The agencies made a first stab at proposing a rule in 2011, but critics assailed it as granting the industry too much wiggle room and it was scrapped.
Meanwhile, a JPMorgan Chase & Co. trader named Bruno Iksil — better known as the London Whale — and his colleagues lost more than $6 billion in derivatives trading in 2012. His kind of high-level pay — about $14 million in the two years before the trading losses — encouraged high-level risks, according to a U.S. Senate investigation. Ohio Democratic Senator Sherrod Brown argued the incident was an illustration of the need for limits.
Last month, President Obama told the leading financial regulators that they needed to outlaw the bonuses that encourage “big, reckless risks” that can harm the financial system. “We still have work to do,” he said.
U.S. regulators’ European counterparts have been capping financial-services bonuses at twice an employee’s base pay.
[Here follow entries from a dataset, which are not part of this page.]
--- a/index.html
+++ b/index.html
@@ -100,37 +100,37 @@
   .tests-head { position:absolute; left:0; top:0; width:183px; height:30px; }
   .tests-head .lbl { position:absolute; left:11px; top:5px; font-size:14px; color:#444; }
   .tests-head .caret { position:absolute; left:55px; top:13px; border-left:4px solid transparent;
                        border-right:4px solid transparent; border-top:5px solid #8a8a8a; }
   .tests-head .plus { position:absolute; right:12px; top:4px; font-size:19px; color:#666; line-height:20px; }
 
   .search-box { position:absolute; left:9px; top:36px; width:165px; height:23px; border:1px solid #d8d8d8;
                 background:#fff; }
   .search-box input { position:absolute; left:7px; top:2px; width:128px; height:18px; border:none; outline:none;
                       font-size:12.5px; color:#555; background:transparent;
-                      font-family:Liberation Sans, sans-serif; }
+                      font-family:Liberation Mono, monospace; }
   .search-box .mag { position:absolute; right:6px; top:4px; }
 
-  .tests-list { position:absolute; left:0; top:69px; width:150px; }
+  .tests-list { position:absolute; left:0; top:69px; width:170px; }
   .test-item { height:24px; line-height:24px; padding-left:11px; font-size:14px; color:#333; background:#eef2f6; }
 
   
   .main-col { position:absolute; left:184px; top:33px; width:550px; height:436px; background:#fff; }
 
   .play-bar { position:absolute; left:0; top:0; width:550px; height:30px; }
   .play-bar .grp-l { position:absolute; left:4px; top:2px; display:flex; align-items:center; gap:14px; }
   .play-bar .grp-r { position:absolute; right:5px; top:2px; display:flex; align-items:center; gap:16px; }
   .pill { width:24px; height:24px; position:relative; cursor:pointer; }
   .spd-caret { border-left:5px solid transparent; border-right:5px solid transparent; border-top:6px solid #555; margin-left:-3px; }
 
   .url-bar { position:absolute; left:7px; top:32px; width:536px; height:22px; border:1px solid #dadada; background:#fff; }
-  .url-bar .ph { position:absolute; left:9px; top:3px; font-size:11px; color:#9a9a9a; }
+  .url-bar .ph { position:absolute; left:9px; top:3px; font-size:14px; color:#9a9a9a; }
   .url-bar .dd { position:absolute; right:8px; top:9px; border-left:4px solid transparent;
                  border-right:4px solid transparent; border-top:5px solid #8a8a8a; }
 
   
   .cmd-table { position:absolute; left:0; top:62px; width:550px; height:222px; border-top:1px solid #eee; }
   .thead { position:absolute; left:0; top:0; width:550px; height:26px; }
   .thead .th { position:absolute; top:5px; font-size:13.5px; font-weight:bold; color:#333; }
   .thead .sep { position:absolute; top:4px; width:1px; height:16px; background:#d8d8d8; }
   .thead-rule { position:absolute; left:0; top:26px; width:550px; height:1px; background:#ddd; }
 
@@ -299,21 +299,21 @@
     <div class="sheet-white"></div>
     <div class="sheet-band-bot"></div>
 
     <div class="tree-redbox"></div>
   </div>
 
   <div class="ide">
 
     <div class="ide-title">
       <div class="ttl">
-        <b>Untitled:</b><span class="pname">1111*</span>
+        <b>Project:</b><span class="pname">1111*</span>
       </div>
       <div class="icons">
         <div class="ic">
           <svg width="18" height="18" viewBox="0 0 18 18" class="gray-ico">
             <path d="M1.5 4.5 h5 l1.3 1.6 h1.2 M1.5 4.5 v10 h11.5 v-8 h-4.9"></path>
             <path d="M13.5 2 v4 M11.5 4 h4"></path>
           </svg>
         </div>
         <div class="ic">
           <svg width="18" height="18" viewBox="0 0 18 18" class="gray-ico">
That constraint has been criticized as rigid and the European Union is now reconsidering the idea.
Daniel Tarullo, the Fed governor who takes the lead on bank supervision, told Bloomberg TV in November that banks’ pay systems are “night and day” compared to what they were before the crisis. He said he doubted the industry would need dramatic compensation shifts after this rule comes out.
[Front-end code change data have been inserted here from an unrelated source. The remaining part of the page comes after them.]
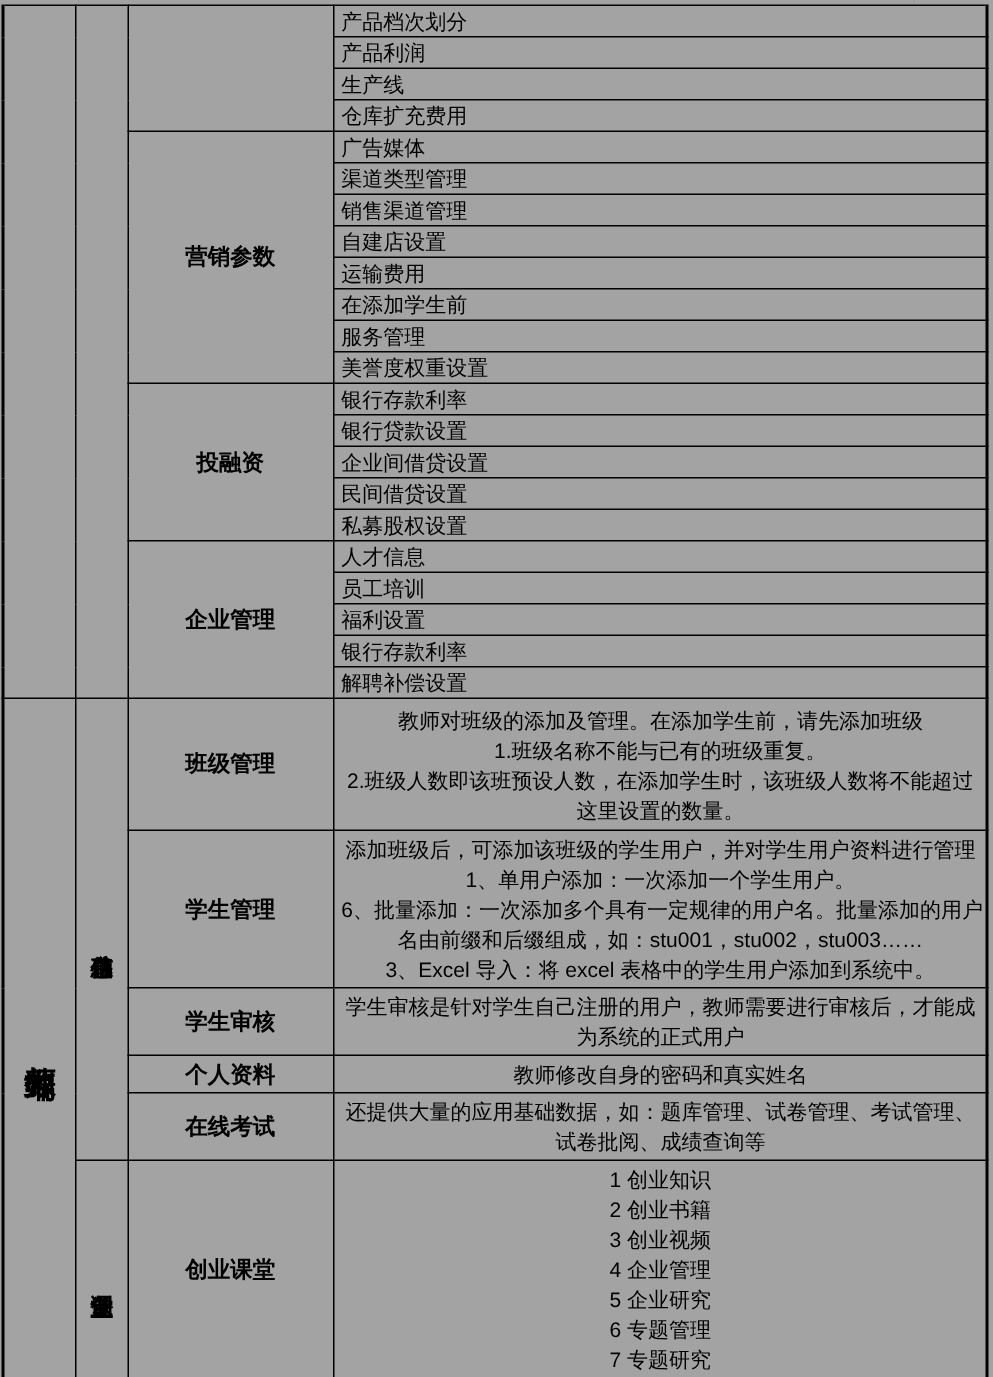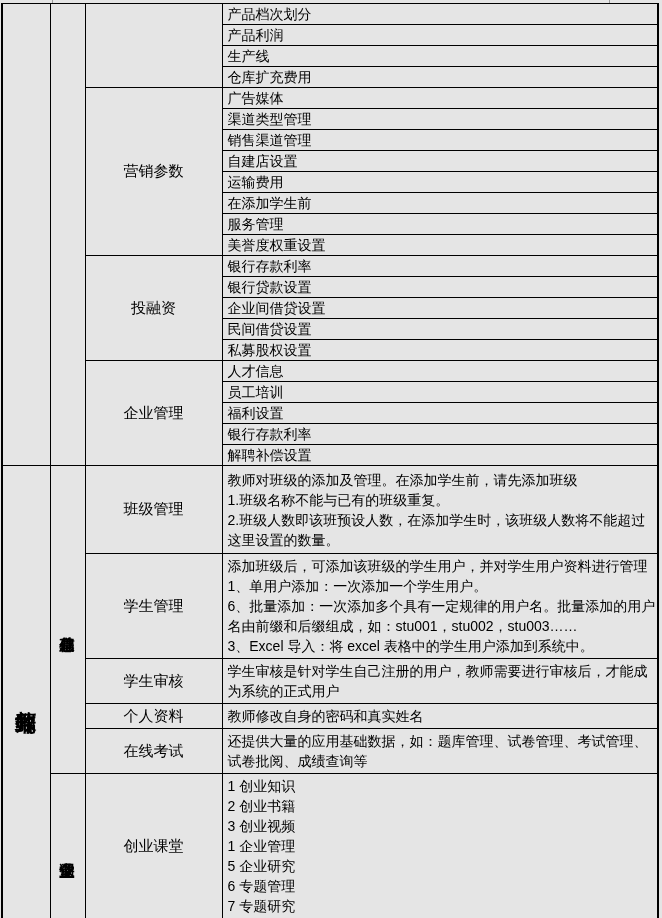--- a/index.html
+++ b/index.html
@@ -3,21 +3,21 @@
 <meta charset="utf-8">
 <style>
   * { margin: 0; padding: 0; box-sizing: border-box; }
   html, body { background: #ffffff; }
   body { font-family: "Liberation Sans", "DejaVu Sans", sans-serif; color: #000; }
 
   .page {
     position: relative;
     width: 662px;
     height: 918px;
-    background: #e5e5e5;
+    background: #a3a3a3;
     overflow: hidden;
   }
 
   
   .tick {
     position: absolute;
     top: 0;
     width: 1px;
     height: 4px;
     background: #9a9a9a;
@@ -57,27 +57,27 @@
   tr.r-chuangye { height: 143px; }
 
   td.item {
     padding: 0 4px 0 5px;
     text-align: left;
     line-height: 20px;
     white-space: nowrap;
   }
   td.group {
     text-align: center;
-    font-weight: normal;
+    font-weight: bold;
     font-size: 15px;
     padding: 0 2px;
   }
   td.desc {
     padding: 2px 4px 2px 5px;
-    text-align: left;
+    text-align: center;
   }
   td.desc .line {
     line-height: 20px;
     white-space: nowrap;
   }
 
   
   td.vcell { text-align: center; }
   .v-text {
     display: inline-block;
@@ -232,21 +232,21 @@
     </tr>
     <tr class="r-chuangye">
       <td class="vcell">
         <span class="v-text">创业课堂</span>
       </td>
       <td class="group">创业课堂</td>
       <td class="desc">
         <div class="line">1 创业知识</div>
         <div class="line">2 创业书籍</div>
         <div class="line">3 创业视频</div>
-        <div class="line">1 企业管理</div>
+        <div class="line">4 企业管理</div>
         <div class="line">5 企业研究</div>
         <div class="line">6 专题管理</div>
         <div class="line">7 专题研究</div>
       </td>
     </tr>
   </tbody>
     </table>
 </div>
 
 </body></html>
Deutsche Bank AG’s bonus pool shrank 11 percent this year after co-CEO John Cryan argued that bankers still make too much money. But when another global giant, HSBC Holdings Plc, tried to freeze pay this year, employees revolted and management reversed course.
On March 23, Credit Suisse Group AG said the bank’s traders had amassed holdings of hard-to-sell assets without many senior executives’ knowledge, contributing to a first-quarter loss in the markets business.
Employees of New York securities firms have enjoyed a 45 percent climb in average bonuses since a post-crisis trough, according to estimates from the New York State Comptroller, which noted a decline to $146,200 for 2015. And at the top of banking’s executive flowchart, JPMorgan’s CEO, Jamie Dimon, received a 35 percent pay bump to $27 million for last year.
“We are concerned that onerous rules will deprive financial firms of the ability to acquire the talent they need to be competitive,” Tom Quaadman, senior vice president of the U.S. Chamber of Commerce Center for Capital Markets Competitiveness, said in an e-mail. “Ultimately an uncompetitive financial sector will deprive all businesses of the ability to grow and create jobs.”
Anderson of the Institute for Policy Studies called the pay-rule delay “absolutely outrageous” and said the changes the industry has made in the meantime haven’t amounted to much. She said advocates of the rule had been worried that post-crisis resentment of Wall Street would subside and the bonus constraints would be forgotten, but she said this year’s presidential race has shown that “anger is still very much there.”
“If these regulators think they can get away with just quietly burying this, I think they should realize otherwise,” Anderson said.